I heard yet another horrible story on the news recently. I won’t burden you with the details, but it was one of those cases where I wanted to pack up my house and move to a cave just so I never have to be exposed to anything like that again. Whenever I hear things like this I’m reminded of the age-old question, one of the ultimate tough questions to ask of Christianity, “How could a loving God allow us to suffer?” Though I had come to some small understanding of this great mystery to enough of an extent that it wasn’t a roadblock to belief, I found myself thinking as I read that latest news story, “My God, how could you allow this to happen?”
As I sat back in a prayerful silence (not because I’m just a naturally prayerful person, but because I felt too depressed to do anything else), a thought popped into my mind seemingly out of nowhere: “Where would you have God draw the line?” Meaning, what types of suffering should he allow, and what should he not allow? I’ve been asking myself that question over and over again since then, and it’s led to some interesting thoughts about suffering.
I recoil in horror at stories of great suffering like I heard on the news the other day, and angrily tell God that I want him to stop this. Yet “suffering” encompasses a broad spectrum of experiences. Where would I have him draw the line? Nobody wants him to allow the horrific events that make the news. But what about the suffering that comes with broken bones? What about migraine headaches? What about sleep deprivation? What about humidity, paper cuts and ingrown toenails? What about sticky keyboards and uncomfortable desk chairs? Should a loving God allow us to have itches we can’t scratch? For that matter, should we be asking God why he doesn’t make the earth’s gravitational field a little weaker to lessen the suffering (albeit minuscule) that currently comes with walking, moving, lifting, etc.? I’m not being sarcastic or in any way trying to minimize the great suffering that’s at the far end of the spectrum. Obviously, something like being tortured involves exponentially more suffering than something like having to strain to pick up a heavy object — but they are both forms of suffering nonetheless.
As I thought about everything in life that is technically suffering, the examples were countless — so countless, in fact, that I realized that suffering is the defining characteristic of our experience here on earth. At every single moment we suffer. Some it’s so slight that we hardly notice it, sometimes it’s so great that it consumes us, but we always suffer.
How odd, then, that we yearn for something different. Why would the human animals that inhabit planet earth, where to live is to suffer, be consumed with feelings that it shouldn’t be this way?

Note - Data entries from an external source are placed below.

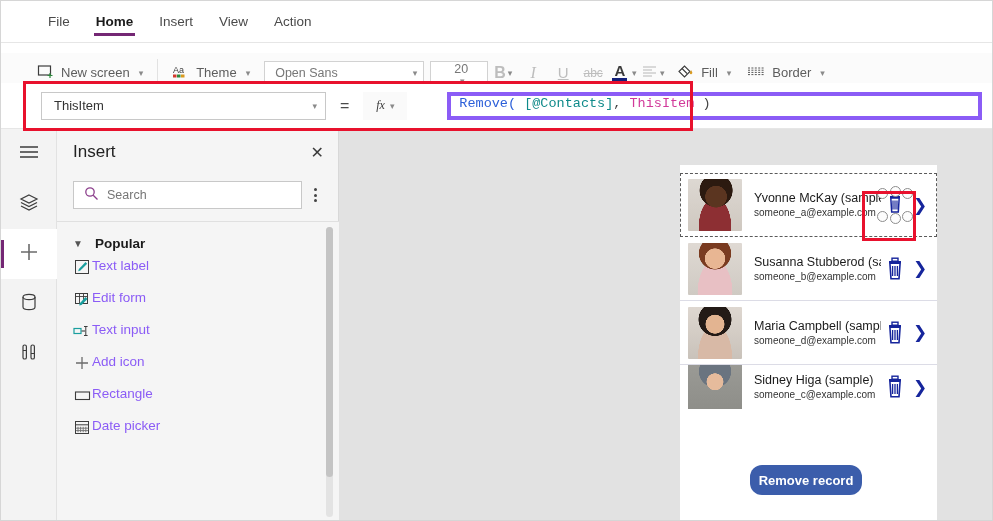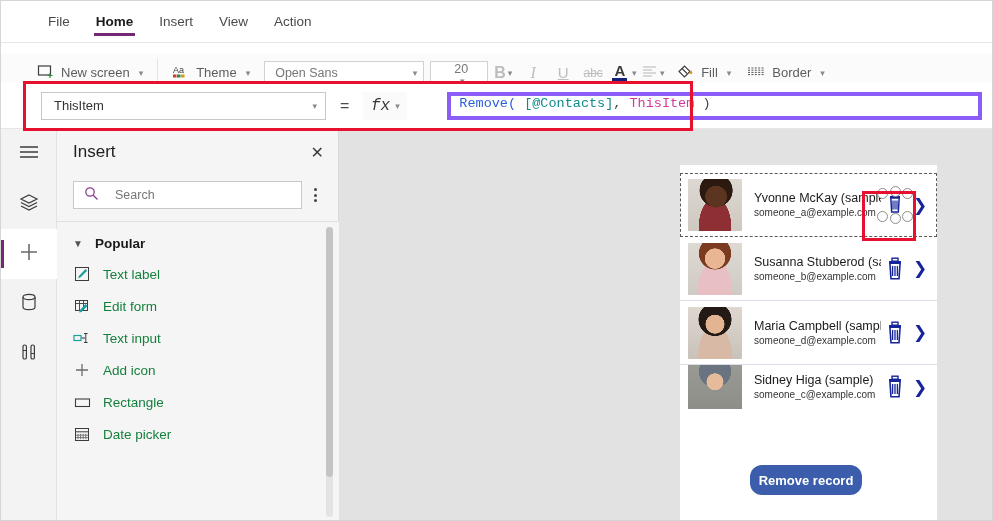--- a/index.html
+++ b/index.html
@@ -97,7 +97,7 @@
     justify-content: center; gap: 3px; color: #3a3a3a;
     background: #fafafa;
   }
-  .fx .f { font-family: Liberation Mono, monospace; font-style: italic; font-size: 16px; }
+  .fx .f { font-family: Liberation Serif, serif; font-style: italic; font-size: 12px; }
   .formula-input {
     flex: 1; height: 28px; border: 4px solid #8b5cf6; background: #fff;
     display: flex; align-items: flex-start; padding: 0 8px;

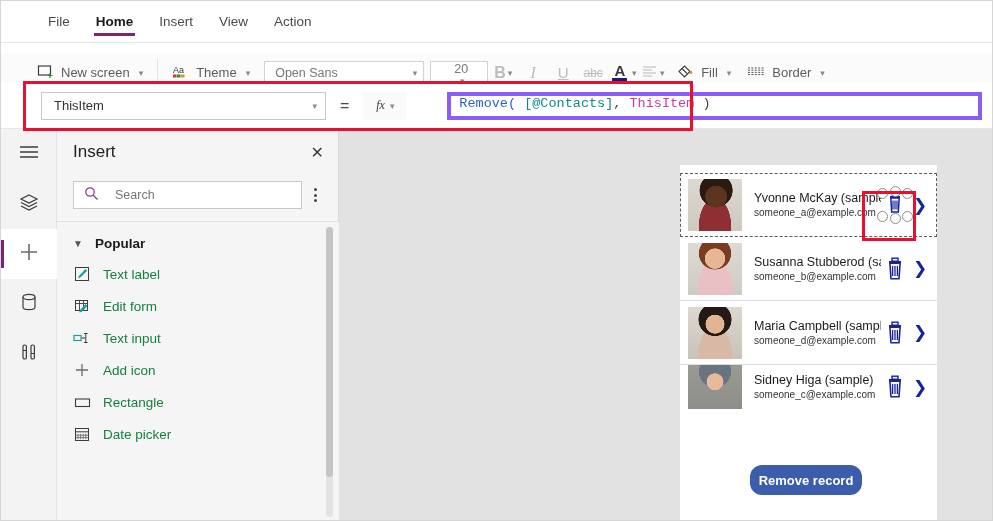--- a/index.html
+++ b/index.html
@@ -147,7 +147,7 @@
   }
   .searchbox {
     flex: 1; height: 28px; background: #fff; border: 1px solid #c8c8c8;
-    display: flex; align-items: center; gap: 16px; padding: 0 10px;
+    display: flex; align-items: center; gap: 8px; padding: 0 10px;
   }
   .search-ph { font-size: 12.5px; color: #767676; }
   .kebab {

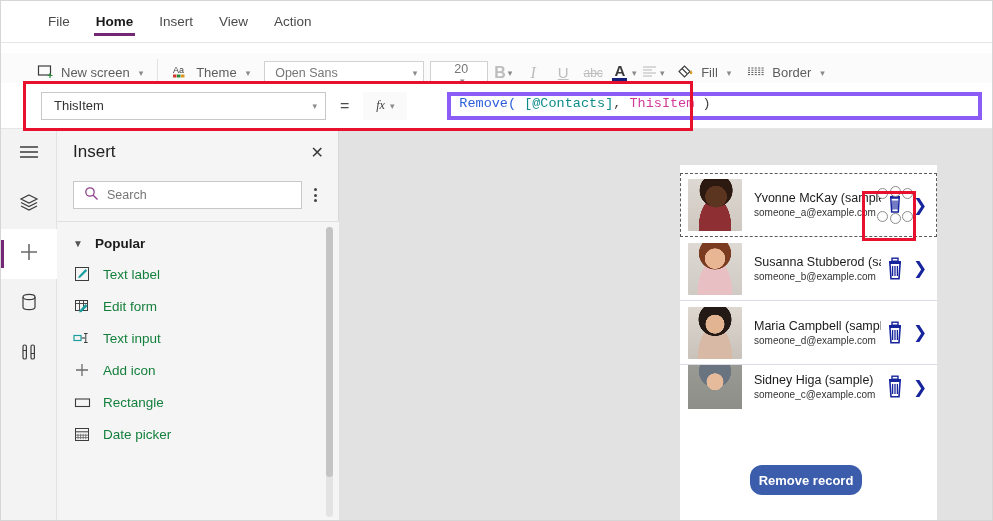--- a/index.html
+++ b/index.html
@@ -166,8 +166,8 @@
   .section-head .cv { font-size: 10px; color: #555; }
   .section-head .lbl { font-size: 13.5px; color: #1b1b1b; font-weight: bold; }
   .ins-item {
-    display: flex; align-items: center; gap: 12px;
-    height: 32px; padding-left: 16px; font-size: 13.5px; color: #15803d;
+    display: flex; gap: 1px;
+    height: 32px; padding-left: 16px; font-size: 13.5px; color: #8b5cf6;
     cursor: default;
   }
   .ins-item .ico { width: 18px; height: 18px; display:flex; align-items:center; justify-content:center; }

Boothe Farley, writing about the recent death of her daughter, says it far better than I ever could:
If God didn’t ordain Copeland’s sickness, if it wasn’t His design, why in the world did she have it? Because I live here. It’s like asking why I have a Southern accent. It comes free, courtesy of my locale. She wasn’t sick because I needed to learn a lesson. She wasn’t sick because I didn’t do enough things right – or too many things wrong. She was sick because we live in a broken, fallen world and until Jesus comes back, things are just going to keep going wrong. Not all the time – that’s when the glimpses of Heaven come in. But quite frequently. Life is truly one long dysfunction. Only by God’s grace – getting what we don’t deserve – do we ever see any good at all.
So how could a loving God allow suffering? As Boothe points out, perhaps a better question would be, “Why would God, who gave free will to the creatures he created in his image only to have them use it to scorn and reject him, even allow these recalcitrant creatures to have glimpses of heaven in their fallen world? Why would he bother to let them know something of the peace and joy of his realm, where there is no suffering?” Because he’s loving.